When asked about reasons for these disparities among prisoners, a spokesperson for the Nevada Department of Corrections said, “We are in the
business of housing people, we have no ability to estimate the reasons people arrive at our door.”
To recap, general rates of imprisonment higher are in Nevada than nationally and African­Americans are disproportionately represented in Nevada
prisons. Wilderman, who defined mass incarceration, was asked if these statistics make Nevada a mass incarceration state.

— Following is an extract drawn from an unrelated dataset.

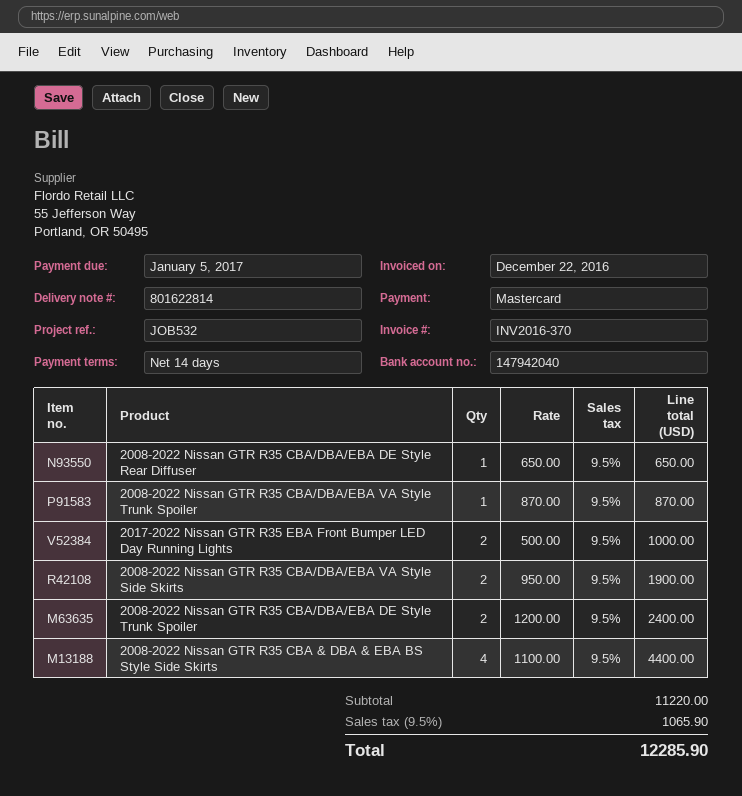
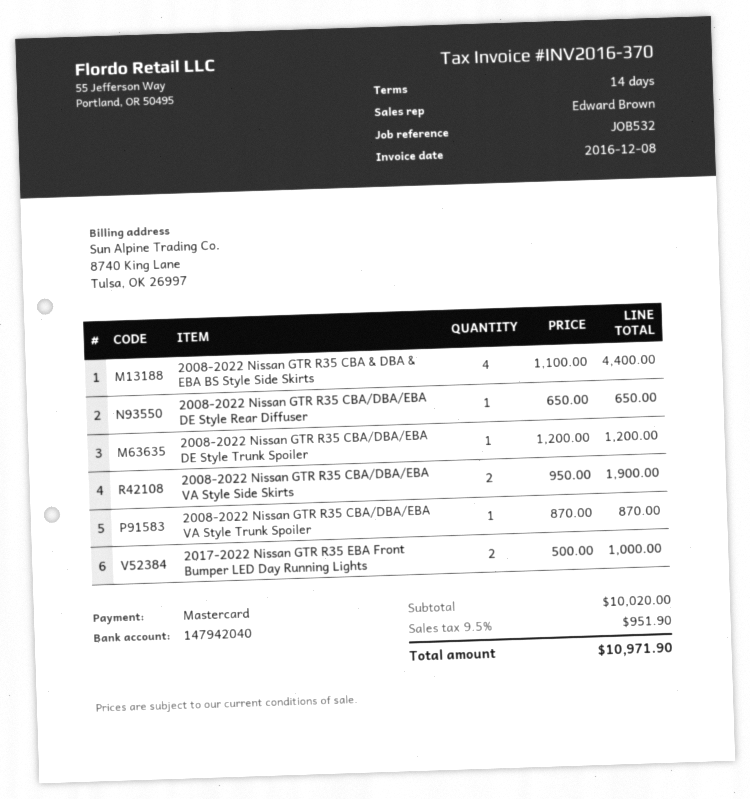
invoice date: 2016-12-22 -> 2016-12-08
2008-2022 Nissan GTR R35 CBA/DBA/EBA DE Style Trunk Spoiler: 2 x 1200.00 = 2400.00 -> 1 x 1200.00 = 1200.00
subtotal: 11220.00 -> 10020.00
tax: 9.5% = 1065.90 -> 9.5% = 951.90
total: 12285.90 -> 10971.90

“Yup, that would qualify it,” he said.
The reader who asked if Nevada is a mass incarceration state also wondered if the label applies locally. It does.
Before people are sent to prison, they go through the jail system, where they are held after arrest.
The Washoe County Sheriff’s Office gave a racial and ethnic breakdown of the county jail’s population on Jan. 7. The jail holds people brought in by all
law enforcement jurisdictions in the county, including Reno and Sparks.
The emailed report for the RGJ includes a comparison between jail detentions and the county population, based on the 2010 Census. It says, “There
were 9,814 African Americans residing in Washoe County, which equates to 2.6% of the overall population” and “The Washoe County Detention
Center in­custody snapshot has a total of 148 African­Americans, which equates to 13.7% of the overall in­custody demographic.”
In other words, blacks are held in the Washoe jail at more than 5 times their representation in the county.
Whites are 85.3 percent of the county population and 58.6 percent of the jail population, while Hispanics make up 23.5 percent of the county
population and 22.4 percent of the jail population.
In response to questions about this disparity, the report says, “While the Washoe County Sheriff’s Office manages the regional detention facility, the
Washoe County Sheriff’s Office is responsible for a small percentage of the arrests discussed in this report and, as such, cannot speak to arrest rates
or practices for other agencies.”
The report also broke down the current jail population by whether detainees were local residents: 56 percent of inmates had an address inside the
county, 20 percent outside the county and 24 percent had no fixed address or unknown.